Exercise goal ::
Restate the lines word for word, from the first line of the records through the line containing "width:110px; height:30px; background:#120d0f;". Leave out the pictures and anything after that line.

Exercise data ::
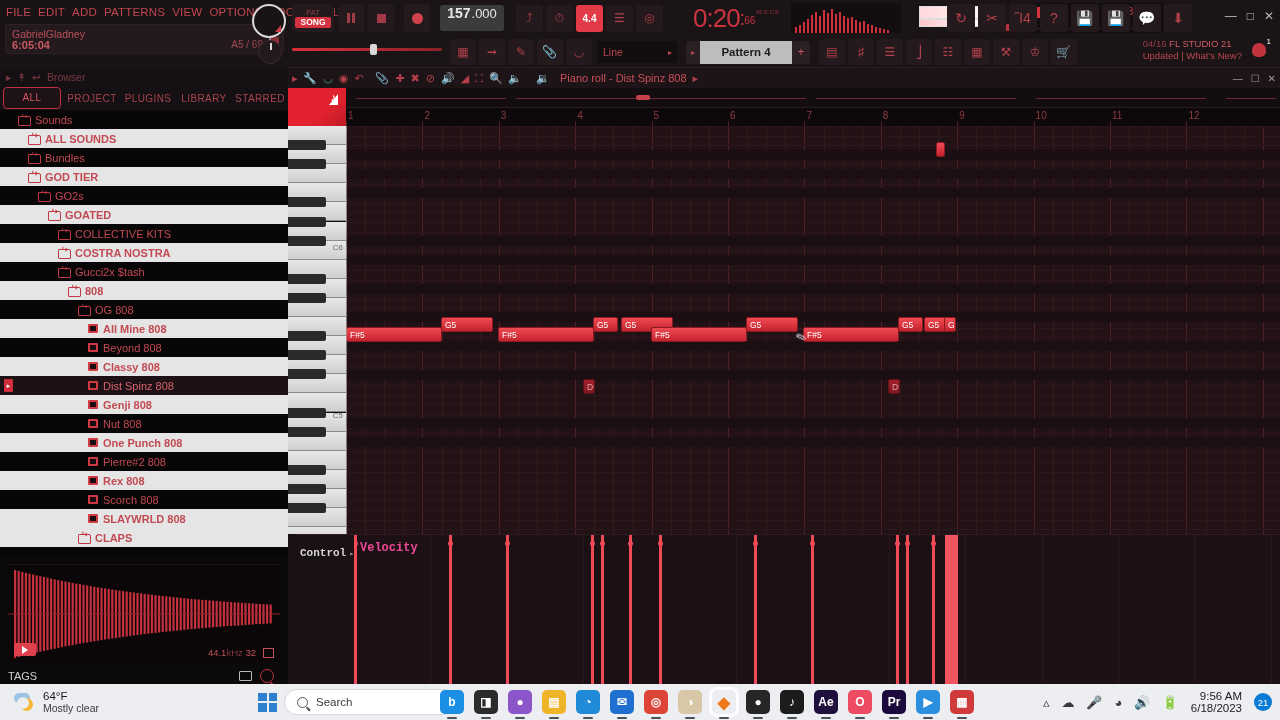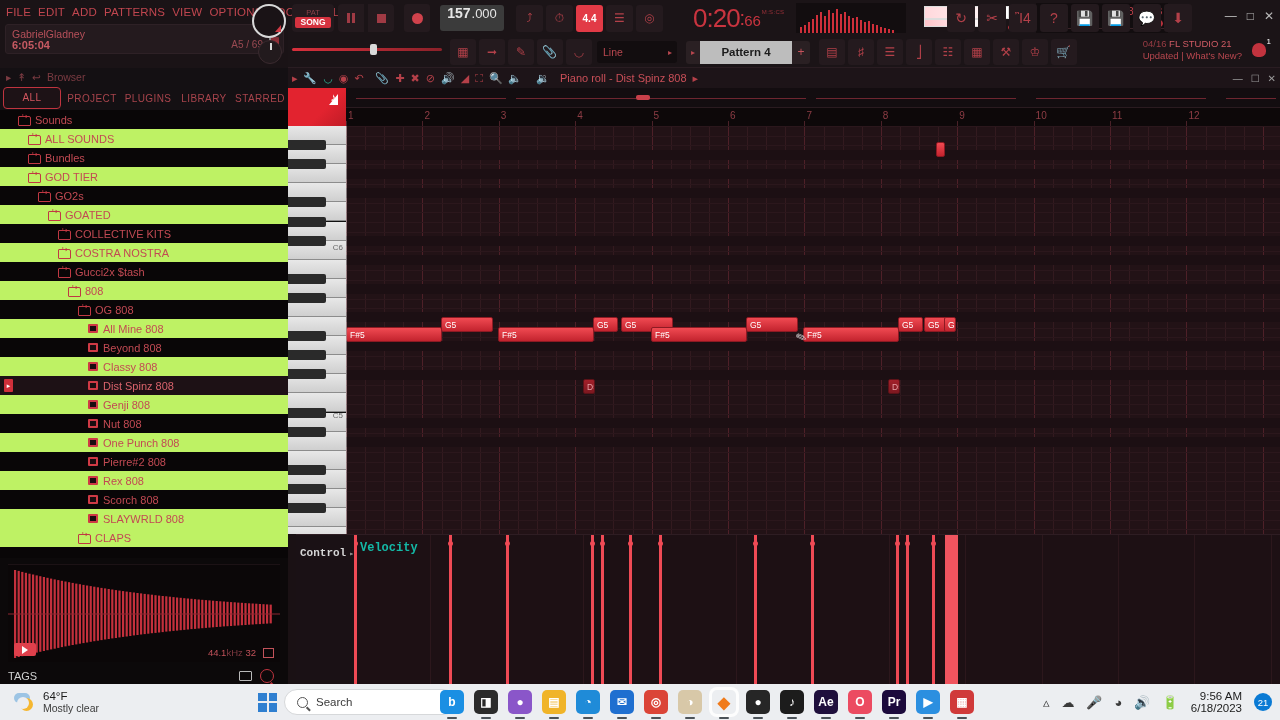--- a/index.html
+++ b/index.html
@@ -57,21 +57,21 @@
   .tempo { width:64px; height:26px; background:#3b3b3b; border-radius:3px; color:#e6e6e6;
            display:flex; align-items:baseline; justify-content:center; gap:1px; margin-left:6px;
            font-family:"Liberation Sans",sans-serif; }
   .tempo .big { font-size:14px; font-weight:bold; }
   .tempo .sml { font-size:13px; }
   .sqbtn { width:27px; height:27px; background:#241a1e; border-radius:3px; display:flex;
            align-items:center; justify-content:center; color:#b34049; font-size:12px; }
   .sqbtn.on { background:#e23a46; color:#fff; }
   .clock { margin-left:26px; display:flex; align-items:flex-start; color:#c9343f; }
   .clock .h { font-size:26px; line-height:26px; font-weight:300; letter-spacing:-1px; }
-  .clock .cs { font-size:15px; line-height:16px; margin-top:8px; }
+  .clock .cs { font-size:10px; line-height:16px; margin-top:8px; }
   .clock .unit { font-size:6px; color:#9b3039; margin-top:4px; margin-left:1px; letter-spacing:.3px; }
 
   .specpanel { width:110px; height:30px; background:#120d0f; margin-left:8px; position:relative; overflow:hidden; }
   .peakpanel { width:108px; height:30px; background:#1b1417; margin-left:6px; position:relative; }
   .peakwhite { position:absolute; left:8px; top:3px; width:85px; height:13px;
                background:linear-gradient(90deg,#ffd8dc,#fff); border:1px solid #ddd;}
   .peakwhite2 { position:absolute; left:8px; top:16px; width:60px; height:8px;
                background:linear-gradient(90deg,#ffc4ca,#fff); border:1px solid #ddd;}
   .peakdot { position:absolute; right:6px; bottom:2px; width:10px; height:7px; background:#b8313c;
              border-radius:50%; }
@@ -121,21 +121,21 @@
   .browser { position:absolute; left:0; top:68px; width:288px; height:616px; background:#0c090a; }
   .bcrumb { height:18px; display:flex; align-items:center; gap:6px; padding-left:6px; color:#7b3b42;
             font-size:10.5px; background:#141013; }
   .btabs { display:flex; height:24px; background:#141013; align-items:center; }
   .btab { flex:1; text-align:center; font-size:10px; color:#a8444c; letter-spacing:.4px; }
   .btab.active { border:1px solid #c0343f; border-radius:4px; background:#1d1216; margin:0 3px;
                  color:#d2555e; line-height:20px; height:22px; }
   .tree { height:448px; overflow:hidden; position:relative; background:#090607; }
   .trow { height:19px; display:flex; align-items:center; font-size:11px; white-space:nowrap;
           position:relative; }
-  .trow.hl { background:#bef264; }
+  .trow.hl { background:#e5e5e5;font-weight:bold; }
   .trow.sel { background:#1d1115; }
   .folder { display:inline-block; width:12px; height:9px; margin-right:5px; position:relative; flex:none; }
   .folder::before { content:""; position:absolute; left:0; top:1px; width:11px; height:8px;
                     border:1.3px solid #c03843; border-radius:1px 2px 1px 1px; }
   .folder::after { content:"↵"; position:absolute; left:3px; top:-3px; font-size:8px; color:#c03843;
                    transform:scaleX(-1); }
   .wavicon { display:inline-block; width:10px; height:9px; background:#cf3a45; margin-right:5px;
              position:relative; flex:none; border-radius:1px; }
   .wavicon::after { content:""; position:absolute; left:2px; top:2px; width:6px; height:5px;
                     background:#1a0d10; }
@@ -208,21 +208,21 @@
   .pencil { position:absolute; width:16px; height:16px; color:#cfc9cb; font-size:13px;
             transform:rotate(-20deg); }
 
   .ctrlpane { position:absolute; left:8px; top:466px; width:992px; bottom:0; background:#1a1115;
               border-top:1px solid #2e1d23;font-family:Liberation Mono, monospace; }
   .ctrlhead { position:absolute; left:0; top:0; width:58px; height:36px; display:flex;
               align-items:center; gap:3px; padding-left:4px; }
   .ctrlhead .t { color:#d6d6d6; font-size:11px; font-weight:bold; }
   .ctrlhead .a { color:#9a9a9a; font-size:8px; }
   .velarea { position:absolute; left:58px; top:0; right:0; bottom:0; background:#1d1014; overflow:hidden; }
-  .velarea .vlbl { position:absolute; left:6px; top:6px; font-size:12px; color:#14b8a6; font-weight:bold; }
+  .velarea .vlbl { position:absolute; left:6px; top:6px; font-size:12px; color:#ec4899; font-weight:bold; }
   .velbar { position:absolute; bottom:0; width:3px; background:#ef4a55; }
   .velhandle { position:absolute; width:5px; height:5px; background:#ef4a55; border-radius:50%; }
   .velgrid { position:absolute; top:0; bottom:0; width:1px; background:#2c171c; }
   .velwide { position:absolute; bottom:0; width:13px; background:#f0545f; }
 
   
   .taskbar { position:absolute; left:0; top:684px; width:1280px; height:36px;
              background:#eceef1; display:flex; align-items:center; }
   .weather { display:flex; align-items:center; gap:7px; padding-left:14px; width:250px; }
   .wicon { width:22px; height:18px; position:relative; }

Answer section ::
--- a/index.html
+++ b/index.html
@@ -57,21 +57,21 @@
   .tempo { width:64px; height:26px; background:#3b3b3b; border-radius:3px; color:#e6e6e6;
            display:flex; align-items:baseline; justify-content:center; gap:1px; margin-left:6px;
            font-family:"Liberation Sans",sans-serif; }
   .tempo .big { font-size:14px; font-weight:bold; }
   .tempo .sml { font-size:13px; }
   .sqbtn { width:27px; height:27px; background:#241a1e; border-radius:3px; display:flex;
            align-items:center; justify-content:center; color:#b34049; font-size:12px; }
   .sqbtn.on { background:#e23a46; color:#fff; }
   .clock { margin-left:26px; display:flex; align-items:flex-start; color:#c9343f; }
   .clock .h { font-size:26px; line-height:26px; font-weight:300; letter-spacing:-1px; }
-  .clock .cs { font-size:15px; line-height:16px; margin-top:8px; }
+  .clock .cs { font-size:10px; line-height:16px; margin-top:8px; }
   .clock .unit { font-size:6px; color:#9b3039; margin-top:4px; margin-left:1px; letter-spacing:.3px; }
 
   .specpanel { width:110px; height:30px; background:#120d0f; margin-left:8px; position:relative; overflow:hidden; }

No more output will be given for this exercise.